Social benefits of affordable housing 

Access to affordable housing provides stability for vulnerable families and helps improve healthcare due to better sanitation and living conditions.

Access to quality affordable housing helps create a stable environment for children by reducing frequent family moves and to improve their social-skills as they are better accepted by their peers.

Families with “pucca” houses see that the education of their children continue unhindered; the mental health and well being of these families increases with better quality habitat.

Affordable housing helps increase the discretionary income that low-income families have available to meet other needs or save for the future. 

In India, the societal perception generally looks at owned-houses as a notch-above than the tenants. This helps improve the house owner-residents acceptance in the local community.

Union budget 2021-22 

Keeping in line with the mini-budget like relief packages announced earlier in past few months of Covid lockdown, in the Union Budget 2021, the Honble Finance Minister has  proposed to extend the current benefits provided for affordable housing by a year. 

"This government sees housing for all and affordable housing as priority areas. In July 2019 Budget, I provided an additional deduction of interest amounting to Rs 1.5 lakh for a loan taken to purchase an affordable house. I propose to extend the eligibility of this condition by one more year to 31st March 2022," the minister said in her budget speech.

The additional deduction of 1.5 lakh shall therefore be available for loans taken up to 31st March 2022, for the purchase of the affordable housing, 

The finance minister also mentioned that the Centre is committed to promote supply of affordable rental housing for migrant workers. For this purpose, the FM has proposed to allow tax exemption for notified affordable rental-housing projects.

Given the focus of the Union Budget on infrastructure, housing, and manufacturing sectors, these investments impact will be seen in the near term via multiplier effects.
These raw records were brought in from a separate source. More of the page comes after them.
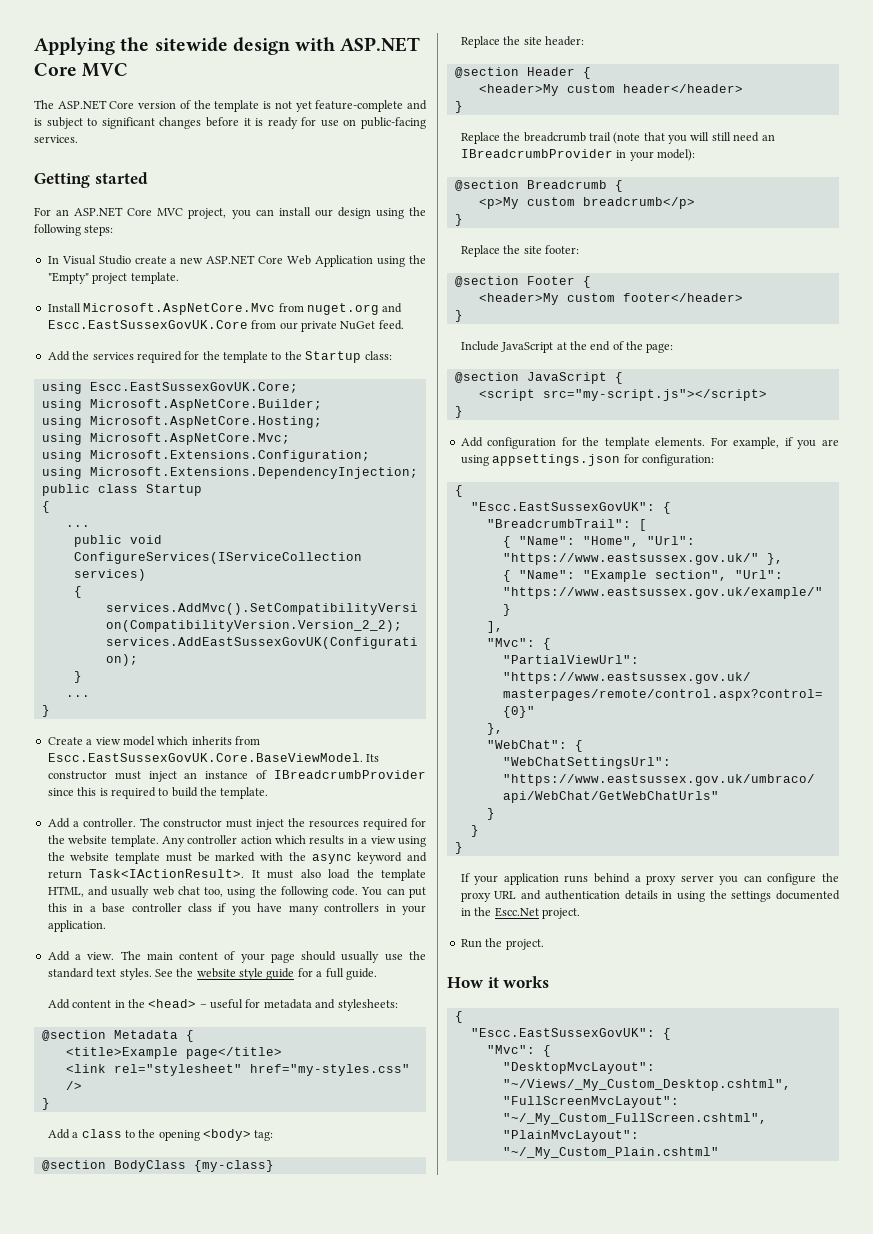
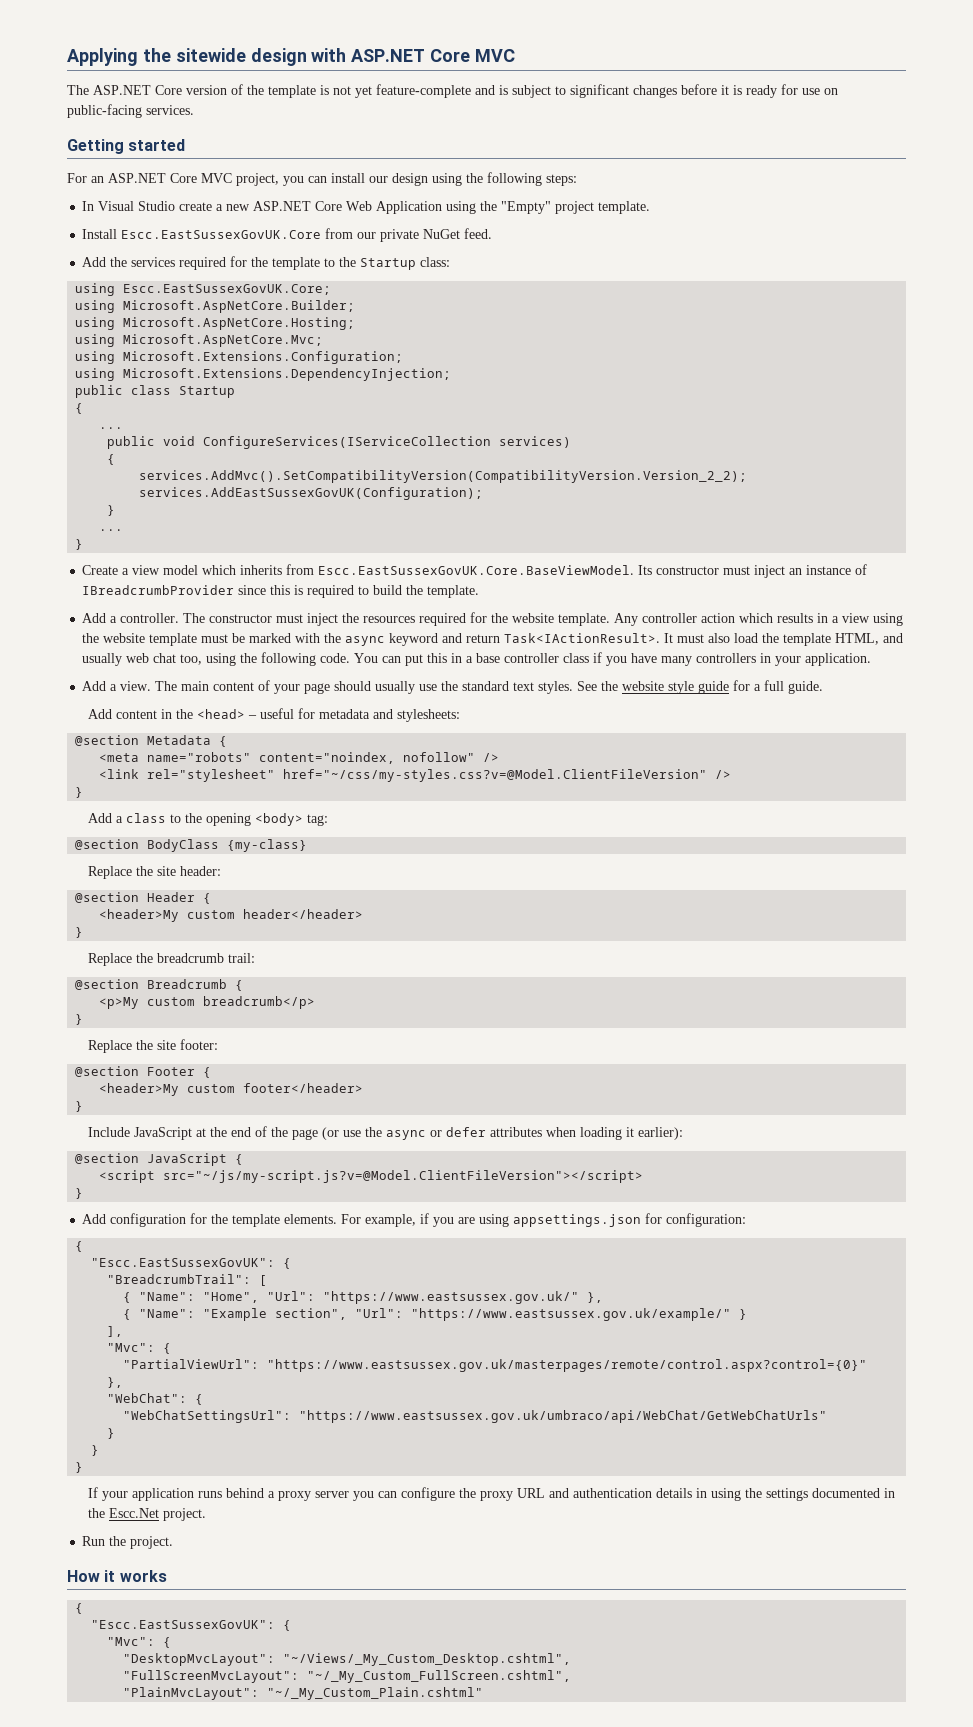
- Install Microsoft.AspNetCore.Mvc from nuget.org and Escc.EastSussexGovUK.Core from our private NuGet feed.
+ Install Escc.EastSussexGovUK.Core from our private NuGet feed.
- <title>Example page</title>
+ <meta name="robots" content="noindex, nofollow" />
- <link rel="stylesheet" href="my-styles.css" />
+ <link rel="stylesheet" href="~/css/my-styles.css?v=@Model.ClientFileVersion" />
- Replace the breadcrumb trail (note that you will still need an IBreadcrumbProvider in your model):
+ Replace the breadcrumb trail:
- Include JavaScript at the end of the page:
+ Include JavaScript at the end of the page (or use the async or defer attributes when loading it earlier):
- <script src="my-script.js"></script>
+ <script src="~/js/my-script.js?v=@Model.ClientFileVersion"></script>

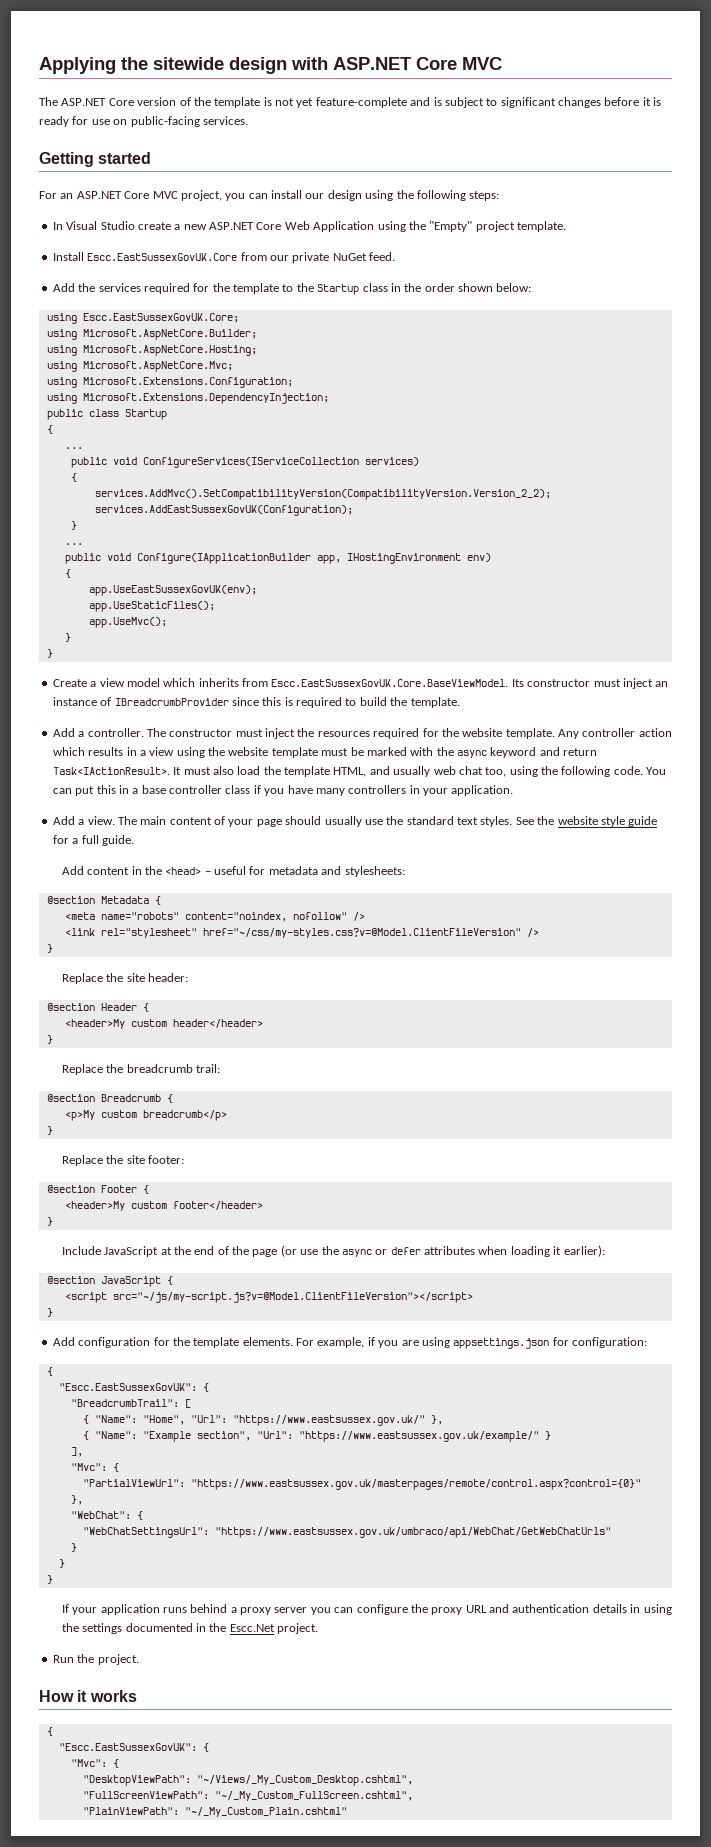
- Add the services required for the template to the Startup class:
+ Add the services required for the template to the Startup class in the order shown below:
+ public void Configure(IApplicationBuilder app, IHostingEnvironment env)
+ {
+ app.UseEastSussexGovUK(env);
+ app.UseStaticFiles();
+ app.UseMvc();
+ }
- Add a class to the opening <body> tag:
- @section BodyClass {my-class}
- "DesktopMvcLayout": "~/Views/_My_Custom_Desktop.cshtml",
+ "DesktopViewPath": "~/Views/_My_Custom_Desktop.cshtml",
- "FullScreenMvcLayout": "~/_My_Custom_FullScreen.cshtml",
+ "FullScreenViewPath": "~/_My_Custom_FullScreen.cshtml",
- "PlainMvcLayout": "~/_My_Custom_Plain.cshtml"
+ "PlainViewPath": "~/_My_Custom_Plain.cshtml"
The measures announced will boost the recent momentum in housing demand and help create (more) jobs. 

Housing Finance industry

Over the years, Housing Finance Companies (HFCs)  have become more interconnected with the financial system; being the second largest borrower of funds from the financial system, with gross payables of around ₹6.20 lakh crore as of end-September 2020. HFCs focused on affordable housing consumers have grown faster than the industry in the past five years (26% growth in 2020). 

Though Indian households hold real estate as a significant (physical-form) asset consisting of about 78% of total assets, the mortgage penetration remains extremely low at 11%, indicating a large headroom for growth. 

Home affordability is at best level in over a decade at 3.5 (measured as a ratio of property value to annual gross income). Added to this is the current interest rates being all-time low ( nearly 300 bps lower than five years ago) . Demand is expected to revive faster in the affordable housing segment leading to high double-digit growth, led by the anticipation of a faster revival of rural economy and niche availability by lenders.

Unlike the large HFCs and banks whose significant client base is prime salaried, affordable housing companies cater to self-employed customers of ‘Bharat’, the customers of semi urban and rural areas. There is huge untapped potential beyond the top-7 cities, in the next 30, Tier 3 / 4 towns; these cities majorly comprise of lower and middle groups, classified on basis of annual income of INR 2 to 10 lakhs (EWS and LIG segment). With growth of MSMEs and their added wealth creation, they would add to further growth of the Housing Finance sector.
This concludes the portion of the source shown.